By: Nolan Wadsworth
GUELPH – As the school year kicks off, thousands of students have inexplicably found themselves walking out of class at exactly 12:04 this past Monday and holding hands in a linked chain of human flesh across campus, stretching from the tip of the cannon to the far corners of Maritime Hall in the South Residences.
Trapper’s Alley reports satisfaction with the annual surge of attendance
Upper-Year students, who still cannot pinpoint the origin of the unconscious urge to venture forth and link hands with their peers, but recognize this occurrence as the annual commencement ritual of the Guelph Mating Season. First-Year students reported initial anxiety about the process, but inevitably embraced the Georgian chanting to kick off the mating season.
The hooded figures riding actual Gryphons around campus handed out care packages that are just 2 litre buckets of liquified Axe body spray. The year 2017 marks the 500th anniversary of the Guelph mating ritual, despite the university only existing since 1964.
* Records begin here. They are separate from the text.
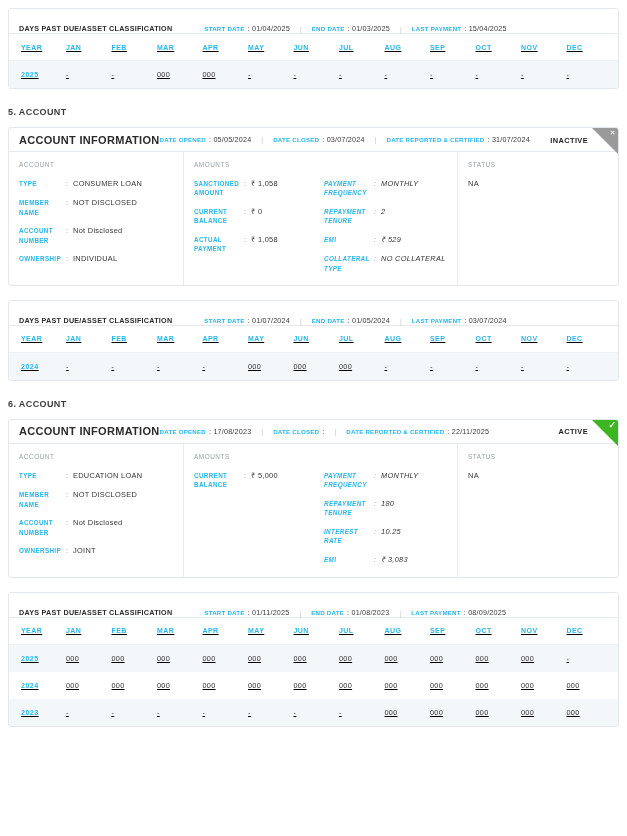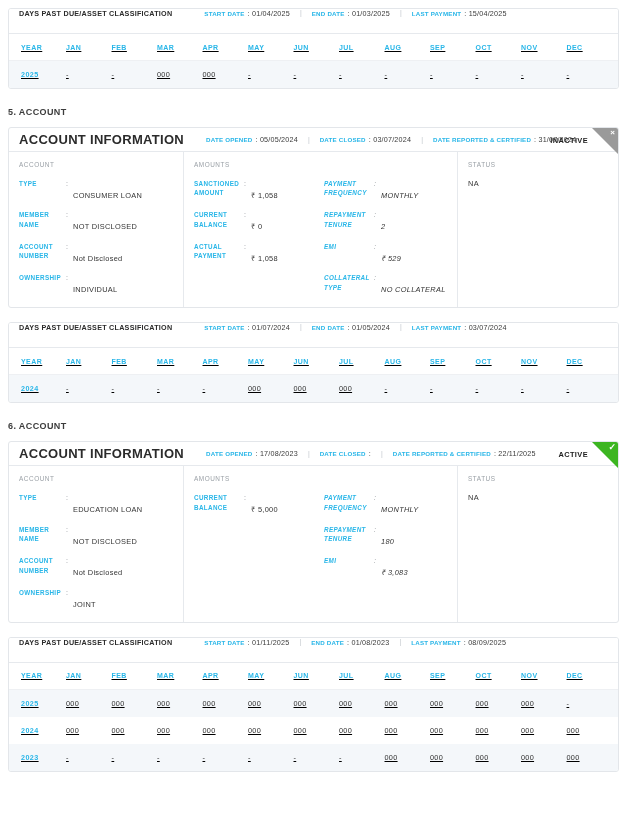--- a/index.html
+++ b/index.html
@@ -36,7 +36,7 @@
 
   .dpd-head {
     display: flex;
-    align-items: flex-start;
+    align-items: flex-end;
     height: 25px;
     padding: 0 10px;
     background: #ffffff;

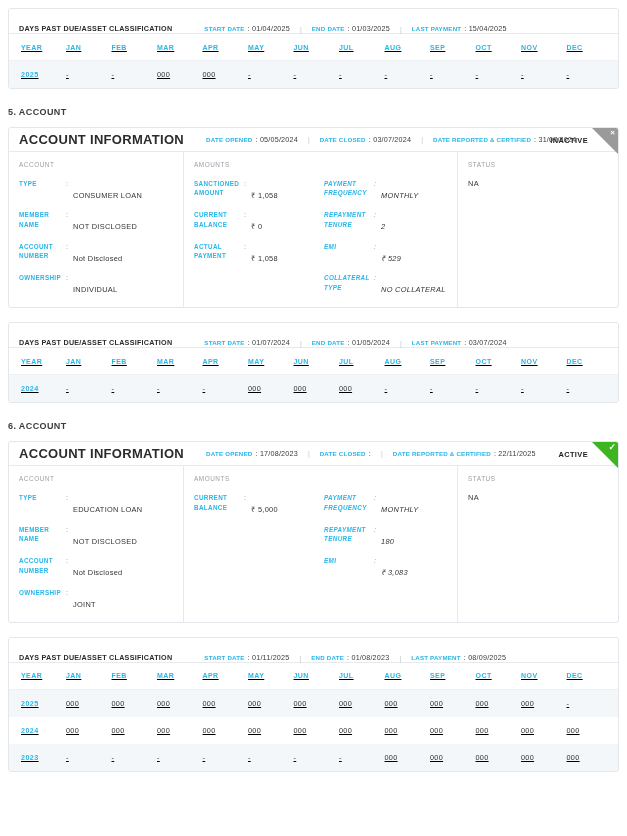--- a/index.html
+++ b/index.html
@@ -121,11 +121,10 @@
     white-space: nowrap;
   }
   .acc-head-title {
-    font-size: 13px;
+    font-size: 11px;
     font-weight: bold;
     color: #2b2b2b;
     letter-spacing: 0.3px;
-    margin-right: 22px;
   }
   .status-word {
     position: absolute;

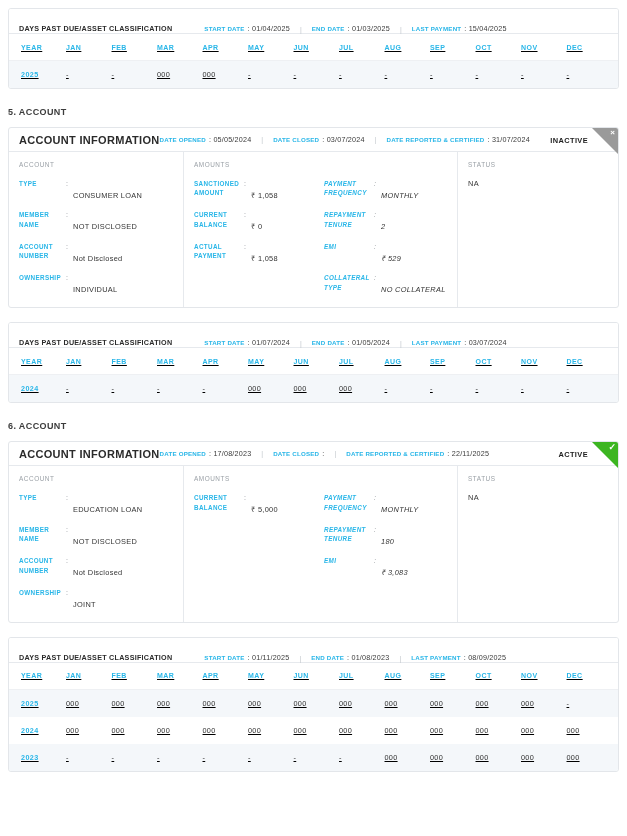--- a/index.html
+++ b/index.html
@@ -205,7 +205,6 @@
     letter-spacing: 0.3px;
     line-height: 1.4;
     flex: 1 1 auto;
-    margin-top: 12px;
   }
   .amt-sub { flex: 0 0 130px; }
   .amt-sub:last-child { flex: 1 1 auto; font-style: italic; }

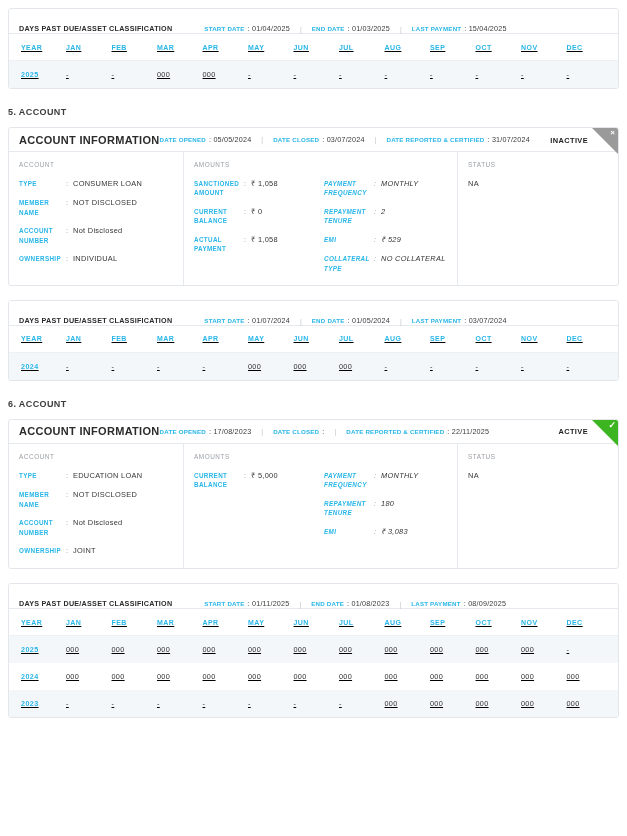--- a/index.html
+++ b/index.html
@@ -498,6 +498,11 @@
                 <div class="v">180</div>
               </div>
               <div class="kv">
+                <div class="k">INTEREST RATE</div>
+                <div class="colon">:</div>
+                <div class="v">10.25</div>
+              </div>
+              <div class="kv">
                 <div class="k">EMI</div>
                 <div class="colon">:</div>
                 <div class="v">₹ 3,083</div>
Trapper’s Alley reports satisfaction with the annual surge of attendance, but remains dissatisfied with how awful male participants are at fulfilling the tenets of basic human decency when it comes to the mating season. The hooded figures that own Trapper’s Alley and ride Gryphons around campus remind participants in the season to respect the doctrines that not everyone participates in the chanting and a mutual, enthusiastic agreement between participants is mandatory before chanting between two people can begin.